Domingo passado, dormia eu sossegadamente em meu château, metido em pijamas de cetim, sob lençóis de algodão egípcio, quando, por volta das 9 horas da manhã (equivalente às seis da matina, em se tratando do domingão), fui despertado de meu sono da beleza por gritos amplificados de “Liberdade, liberdade”. Não achei que fosse o dia, nem o horário, mais apropriado para emitir tal clamor. Mas como a luta pela liberdade, liberdade sempre me foi cara, não me irritei – a princípio. Levantei-me, calcei as pantufas e, antes mesmo de aplicar meus cremes faciais ou sorver o suco de cranberry, abri a porta e a janela para ver o sol em raios fúlgidos brilhar no céu da pátria naquele instante.

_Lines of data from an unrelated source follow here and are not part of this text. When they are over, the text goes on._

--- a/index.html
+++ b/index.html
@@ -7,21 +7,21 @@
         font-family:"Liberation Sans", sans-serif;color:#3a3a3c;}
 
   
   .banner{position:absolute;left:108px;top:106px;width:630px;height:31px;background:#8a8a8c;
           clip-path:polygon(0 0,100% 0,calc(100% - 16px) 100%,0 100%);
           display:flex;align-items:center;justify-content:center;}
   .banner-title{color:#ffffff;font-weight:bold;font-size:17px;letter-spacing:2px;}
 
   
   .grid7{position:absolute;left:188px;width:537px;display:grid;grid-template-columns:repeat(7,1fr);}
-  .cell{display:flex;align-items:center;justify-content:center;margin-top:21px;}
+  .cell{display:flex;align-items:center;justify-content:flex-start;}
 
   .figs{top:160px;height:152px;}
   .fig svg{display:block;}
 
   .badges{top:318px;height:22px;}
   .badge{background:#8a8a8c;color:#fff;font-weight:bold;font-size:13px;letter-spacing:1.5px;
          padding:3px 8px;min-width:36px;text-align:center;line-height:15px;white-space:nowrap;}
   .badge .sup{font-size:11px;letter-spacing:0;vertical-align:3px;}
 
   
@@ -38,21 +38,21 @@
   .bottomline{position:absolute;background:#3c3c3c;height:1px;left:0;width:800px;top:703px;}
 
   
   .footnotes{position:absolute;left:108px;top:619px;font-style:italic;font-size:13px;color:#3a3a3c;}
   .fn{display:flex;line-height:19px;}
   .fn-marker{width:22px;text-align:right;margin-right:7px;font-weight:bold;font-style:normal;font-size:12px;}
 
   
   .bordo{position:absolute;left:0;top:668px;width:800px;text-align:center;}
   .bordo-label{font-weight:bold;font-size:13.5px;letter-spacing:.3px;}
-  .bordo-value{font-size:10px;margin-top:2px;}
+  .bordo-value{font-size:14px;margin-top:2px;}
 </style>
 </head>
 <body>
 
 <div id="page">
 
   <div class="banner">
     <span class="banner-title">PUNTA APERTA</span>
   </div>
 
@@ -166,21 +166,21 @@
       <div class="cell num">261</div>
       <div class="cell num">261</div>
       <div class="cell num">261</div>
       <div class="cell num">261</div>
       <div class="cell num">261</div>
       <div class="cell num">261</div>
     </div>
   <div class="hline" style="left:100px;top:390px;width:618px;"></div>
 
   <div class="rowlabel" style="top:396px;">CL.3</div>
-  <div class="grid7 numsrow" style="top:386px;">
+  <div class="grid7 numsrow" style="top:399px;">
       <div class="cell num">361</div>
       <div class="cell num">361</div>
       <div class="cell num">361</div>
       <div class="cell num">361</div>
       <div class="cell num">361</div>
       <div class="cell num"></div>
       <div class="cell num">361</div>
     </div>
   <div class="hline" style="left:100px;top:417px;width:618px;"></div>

Não precisei nem dois minutos para perceber que tipo de liberdade estava sendo alardeada pelo carro de som e ecoada por um punhado de gatos pingados aglomerados de verde e amarelo no meu amado Parcão. A liberdade para usar cloroquina, a liberdade para negar a ciência, a liberdade para sair de casa quando ainda é hora de ficar, a liberdade para não usar máscara, a não ser à luz de tochas. Liberdade para Queiroz. Liberdade para Sara Winter. Liberdade para Weintraub. Liberdade para milicianos. A liberdade “de expressão” para pedir o fechamento do Congresso, a destituição do STF, a censura à imprensa. A liberdade para manipular ou esconder dados da Covid-19, conspurcar a Lei de Acesso à Informação, publicar fake news no Diário Oficial. Liberdade para não ter ministro da Saúde, nem ministro da Educação, nem ministério da Cultura. Liberdade para ensinar nas escolas que não houve golpe em 1964 e que a escravidão não foi tão ruim. Liberdade para atacar a liberdade.

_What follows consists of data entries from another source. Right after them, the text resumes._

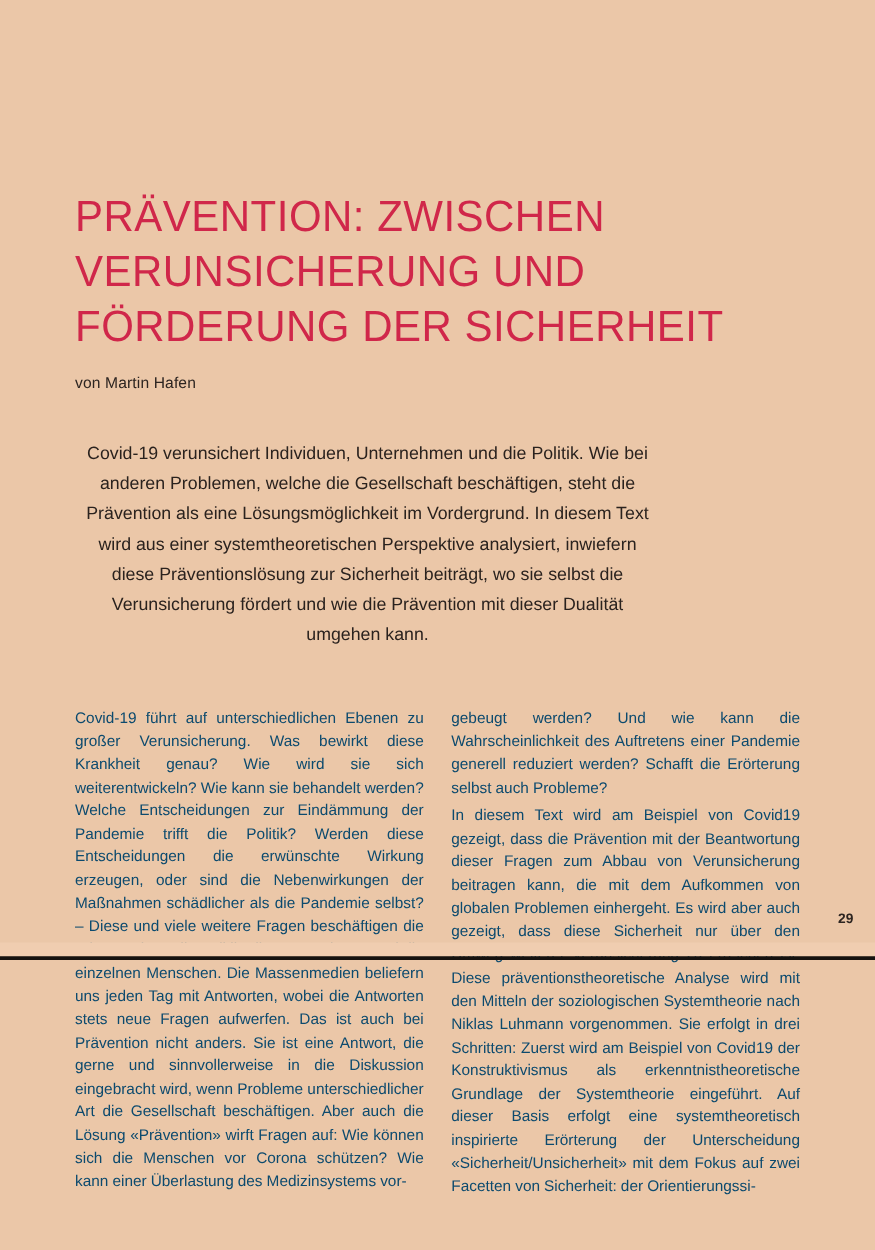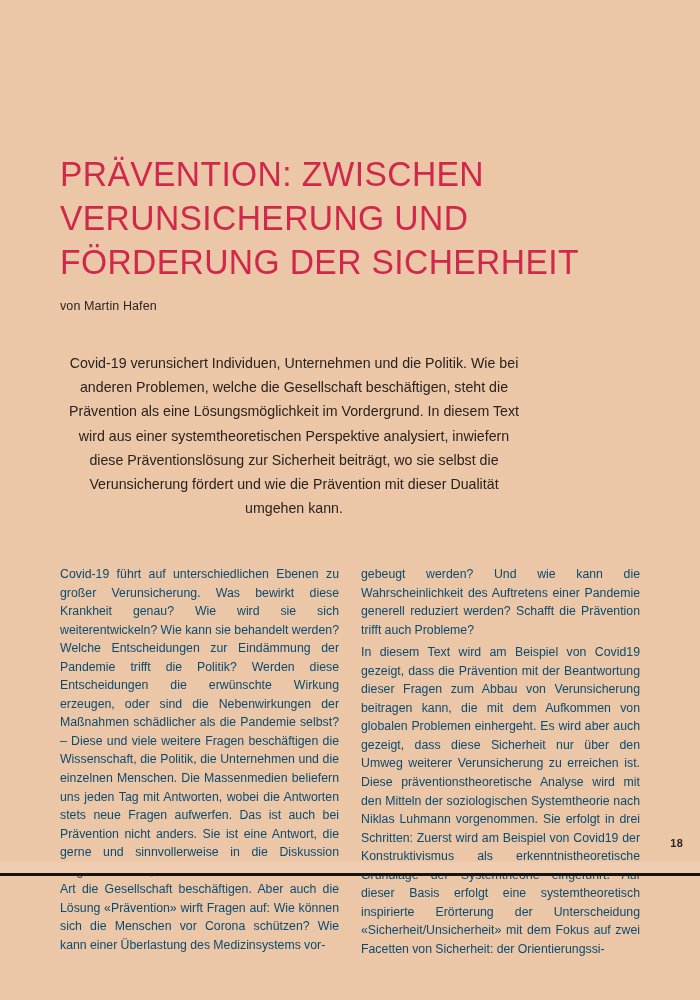--- a/index.html
+++ b/index.html
@@ -10,21 +10,21 @@
     width: 700px;
     height: 1000px;
     background: #ebc7a8;
     font-family: "Liberation Sans", sans-serif;
     overflow: hidden;
     position: relative;
   }
   #page {
     position: relative;
     width: 700px;
-    height: 876px;
+    height: 768px;
     background: #ebc7a8;
     box-sizing: border-box;
   }
 
   
   .title-block {
     position: absolute;
     left: 60px;
     top: 152px;
     width: 570px;
@@ -137,23 +137,23 @@
     <p class="byline">von Martin Hafen</p>
   </div>
 
   <p class="lead">Covid-19 verunsichert Individuen, Unternehmen und die Politik. Wie bei anderen Problemen, welche die Gesellschaft beschäftigen, steht die Prävention als eine Lösungsmöglichkeit im Vordergrund. In diesem Text wird aus einer systemtheoretischen Perspektive analysiert, inwiefern diese Präventionslösung zur Sicherheit beiträgt, wo sie selbst die Verunsicherung fördert und wie die Prävention mit dieser Dualität umgehen kann.</p>
 
   <div class="columns">
     <div class="col">
       <p>Covid-19 führt auf unterschiedlichen Ebenen zu großer Verunsicherung. Was bewirkt diese Krankheit genau? Wie wird sie sich weiterentwickeln? Wie kann sie behandelt werden? Welche Entscheidungen zur Eindämmung der Pandemie trifft die Politik? Werden diese Entscheidungen die erwünschte Wirkung erzeugen, oder sind die Nebenwirkungen der Maßnahmen schädlicher als die Pandemie selbst? – Diese und viele weitere Fragen beschäftigen die Wissenschaft, die Politik, die Unternehmen und die einzelnen Menschen. Die Massenmedien beliefern uns jeden Tag mit Antworten, wobei die Antworten stets neue Fragen aufwerfen. Das ist auch bei Prävention nicht anders. Sie ist eine Antwort, die gerne und sinnvollerweise in die Diskussion eingebracht wird, wenn Probleme unterschiedlicher Art die Gesellschaft beschäftigen. Aber auch die Lösung «Prävention» wirft Fragen auf: Wie können sich die Menschen vor Corona schützen? Wie kann einer Überlastung des Medizinsystems vor-</p>
     </div>
     <div class="col">
-      <p>gebeugt werden? Und wie kann die Wahrscheinlichkeit des Auftretens einer Pandemie generell reduziert werden? Schafft die Prävention trifft auch Probleme?</p>
+      <p>gebeugt werden? Und wie kann die Wahrscheinlichkeit des Auftretens einer Pandemie generell reduziert werden? Schafft die Erörterung selbst auch Probleme?</p>
       <p>In diesem Text wird am Beispiel von Covid19 gezeigt, dass die Prävention mit der Beantwortung dieser Fragen zum Abbau von Verunsicherung beitragen kann, die mit dem Aufkommen von globalen Problemen einhergeht. Es wird aber auch gezeigt, dass diese Sicherheit nur über den Umweg weiterer Verunsicherung zu erreichen ist. Diese präventionstheoretische Analyse wird mit den Mitteln der soziologischen Systemtheorie nach Niklas Luhmann vorgenommen. Sie erfolgt in drei Schritten: Zuerst wird am Beispiel von Covid19 der Konstruktivismus als erkenntnistheoretische Grundlage der Systemtheorie eingeführt. Auf dieser Basis erfolgt eine systemtheoretisch inspirierte Erörterung der Unterscheidung «Sicherheit/Unsicherheit» mit dem Fokus auf zwei Facetten von Sicherheit: der Orientierungssi-</p>
     </div>
   </div>
 
-  <div class="folio">18</div>
+  <div class="folio">29</div>
 
   <div class="bottom-band"></div>
   <div class="bottom-rule"></div>
 
 </div>
 
 </body></html>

Na minha opinião – que, aliás, sou pago para dar (ao contrário de quem a dá de graça nas “redes”) –, a manifestação não foi só ruidosa e imprópria: foi desprezível. E tanto mais pois que levada a cabo no solo sagrado do velho “matto Mostardeiro”, onde se erguia o glorioso Fortim da Baixada, em área que pertenceu a Laura Mostardeiro. Dona Laura, imortalizada na rua onde moro, era filha e neta de baianas. Casada com Hemetério Mostardeiro, dava festas mistas, até então inéditas na cidade, nas quais negros conviveram pela primeira vez com a elite branca em Porto Alegre. Acho que ela sentiria o mesmo asco que eu desses que agora profanam a palavra “liberdade”. Ainda mais se fosse despertada de seu sono da beleza no domingo, após um dos saraus que agitavam seu casarão, erguido na esquina com a Castro Alves, do lado da dita Colônia Africana, mirando o futuro Parcão lá do alto, sem saber que algum dia tentariam jogá-lo tão baixo, quase arrastando junto o libertário Goethe.